**DIRECTIONS**:
Search the listing for the word "color". Copy every line where it is found.

**SOURCE DATA**:
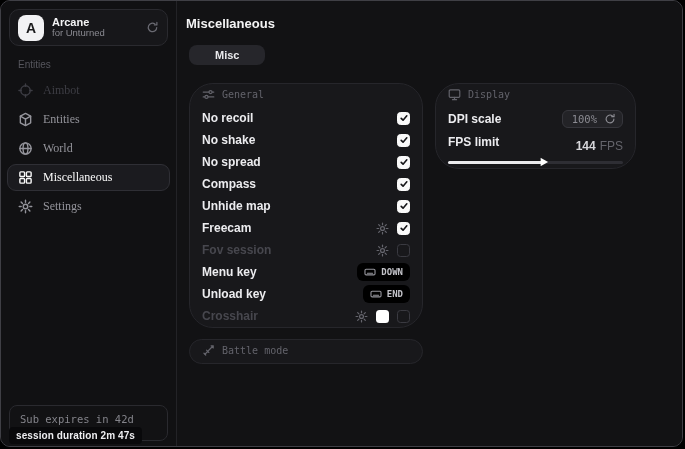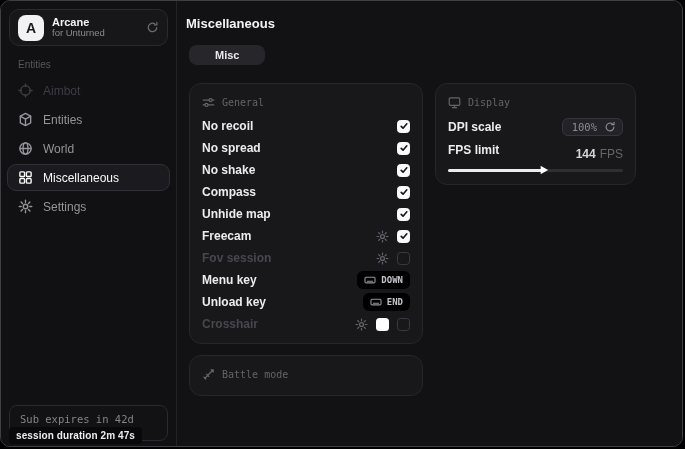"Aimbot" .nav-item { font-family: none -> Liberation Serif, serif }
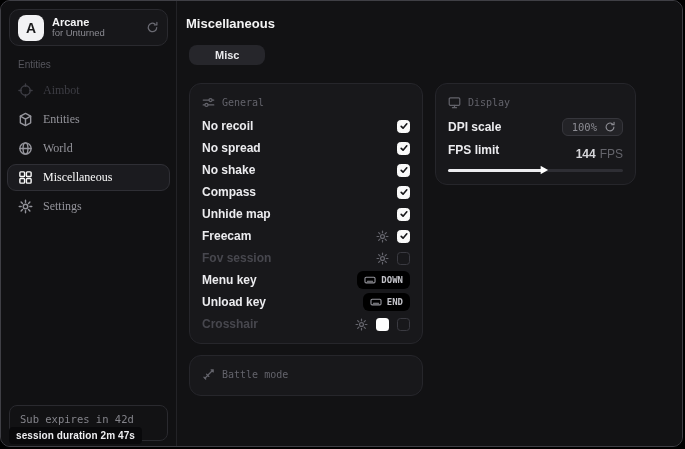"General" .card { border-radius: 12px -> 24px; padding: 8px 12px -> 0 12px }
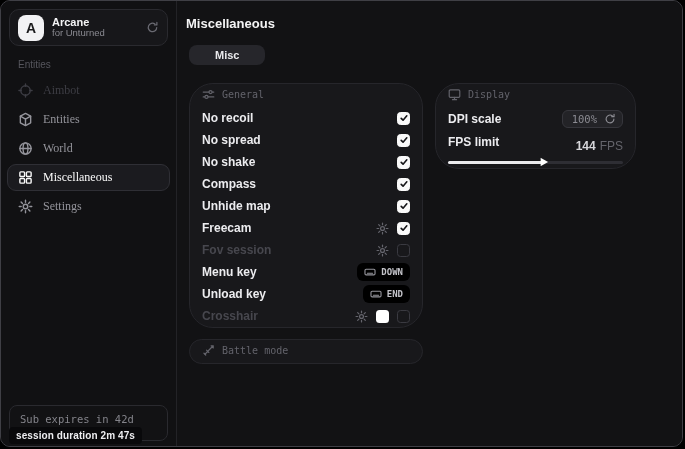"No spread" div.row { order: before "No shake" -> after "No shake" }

--

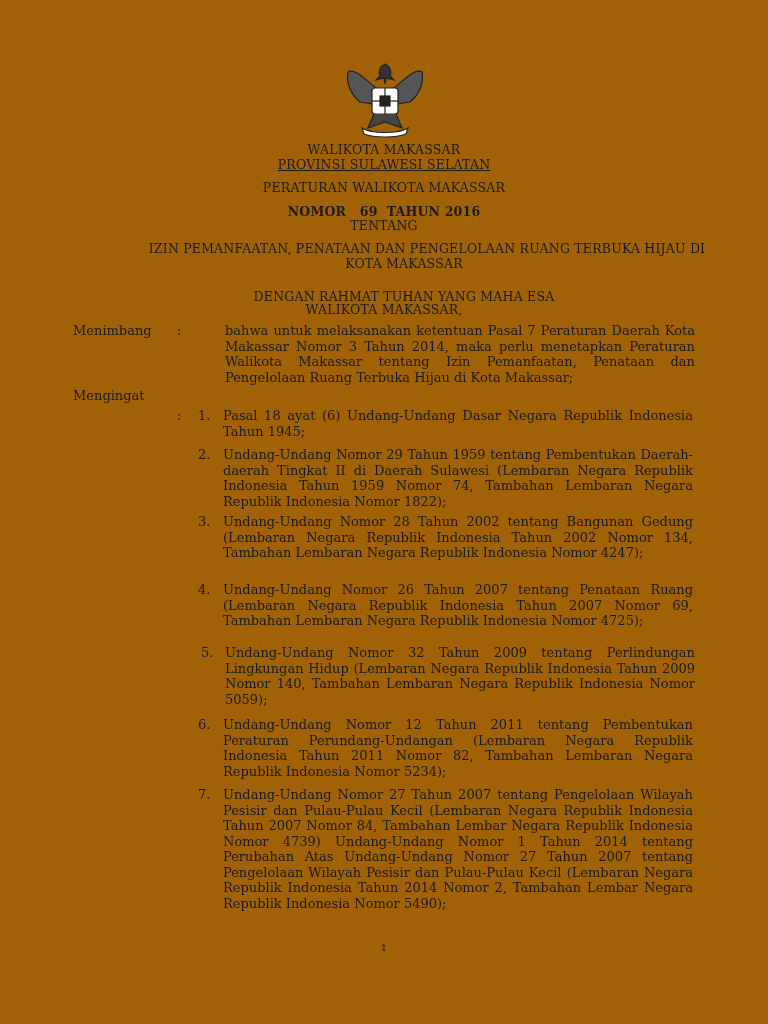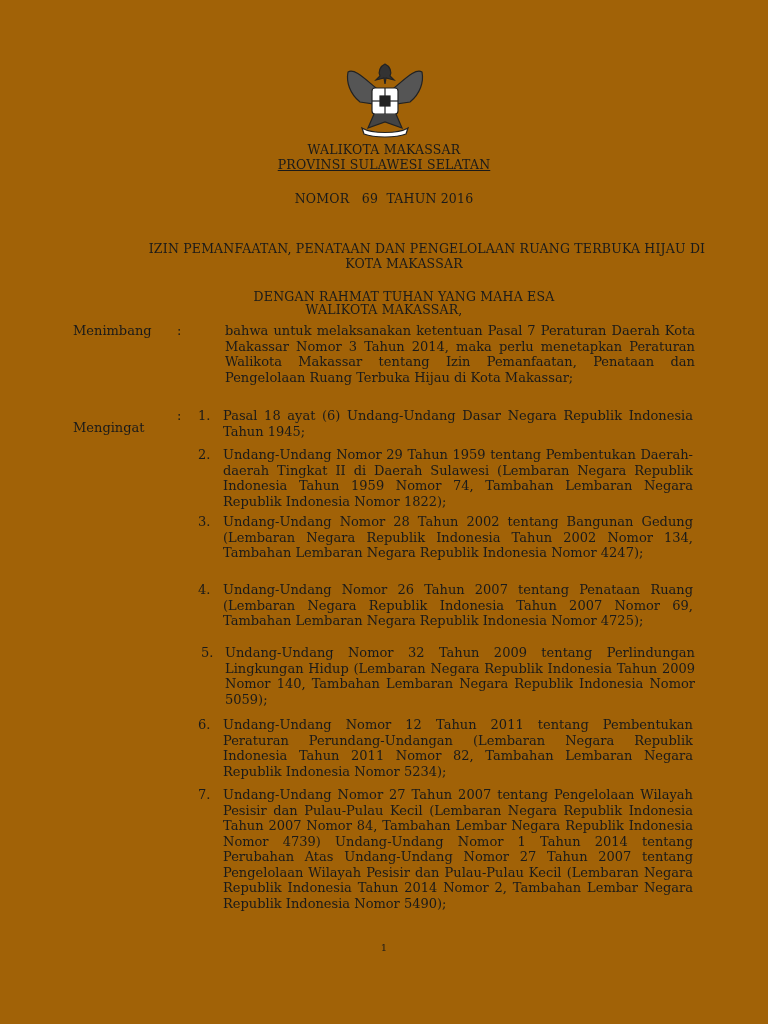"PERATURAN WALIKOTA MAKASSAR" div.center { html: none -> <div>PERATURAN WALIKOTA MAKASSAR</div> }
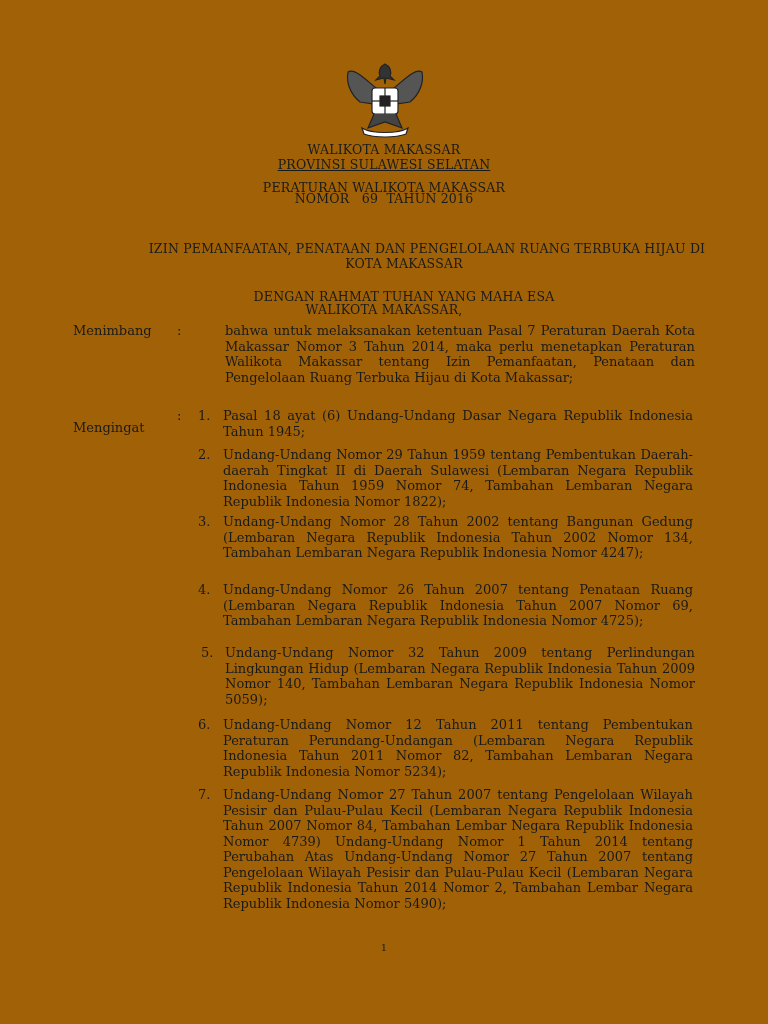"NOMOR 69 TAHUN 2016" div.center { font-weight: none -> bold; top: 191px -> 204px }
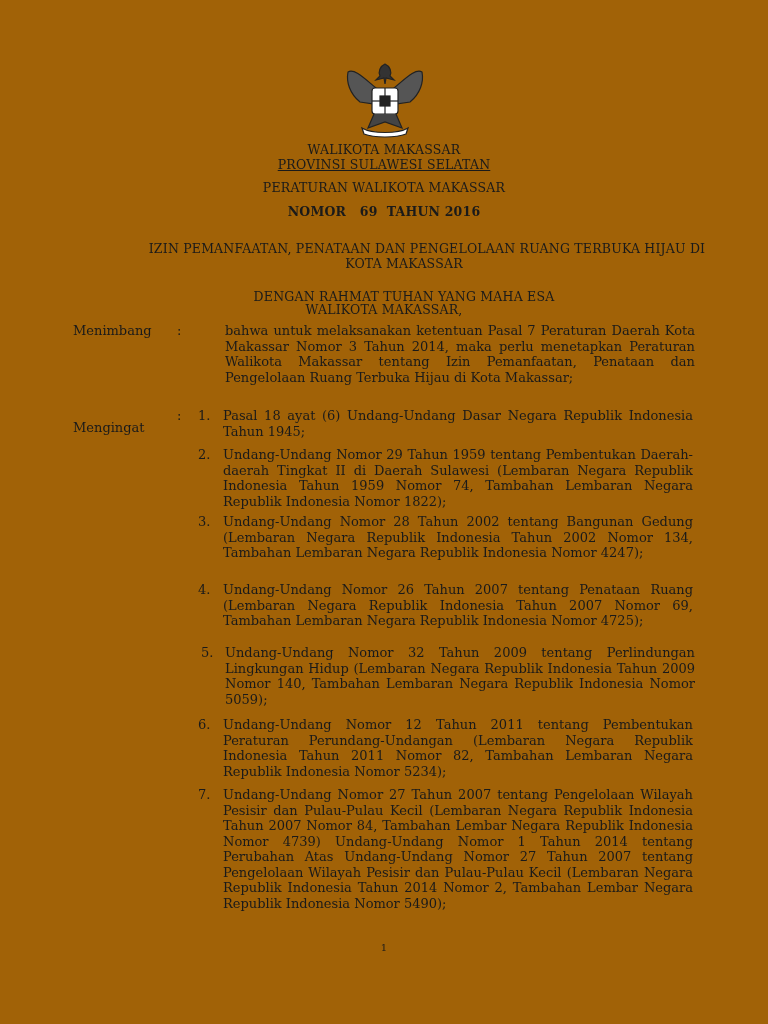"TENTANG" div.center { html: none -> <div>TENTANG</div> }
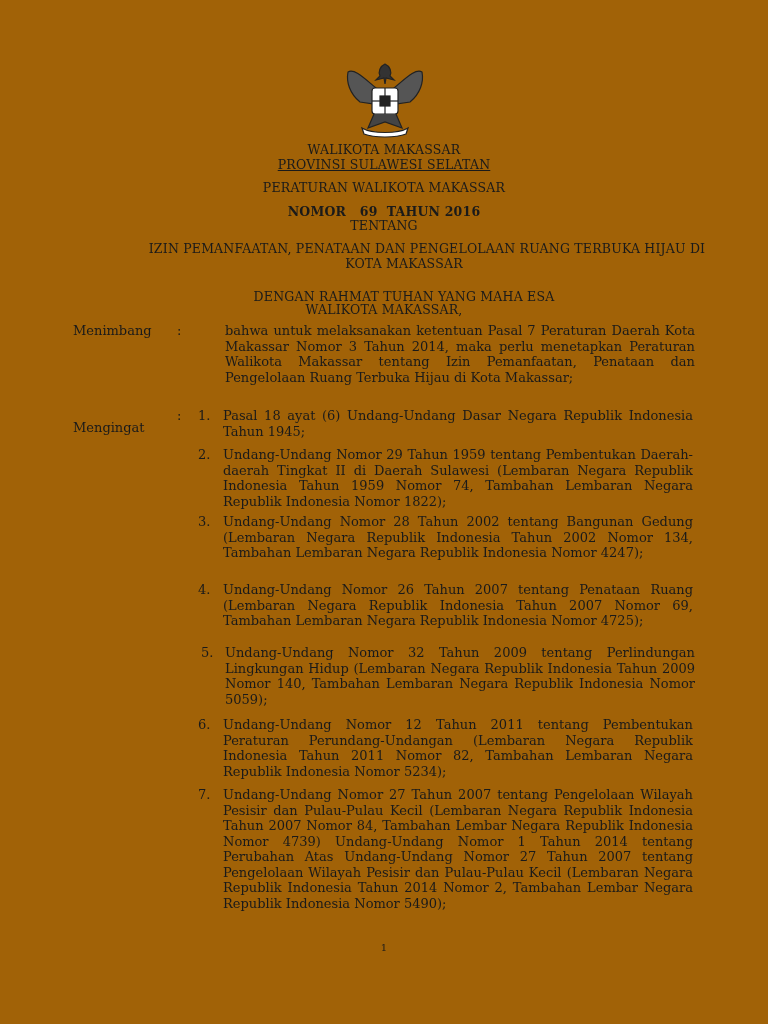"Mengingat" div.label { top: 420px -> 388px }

--

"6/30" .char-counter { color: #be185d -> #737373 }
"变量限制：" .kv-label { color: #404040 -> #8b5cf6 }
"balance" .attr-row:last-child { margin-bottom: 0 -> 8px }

**ANSWER**:
"6/30" .char-counter { color: #be185d -> #737373 }
"变量限制：" .kv-label { color: #404040 -> #8b5cf6 }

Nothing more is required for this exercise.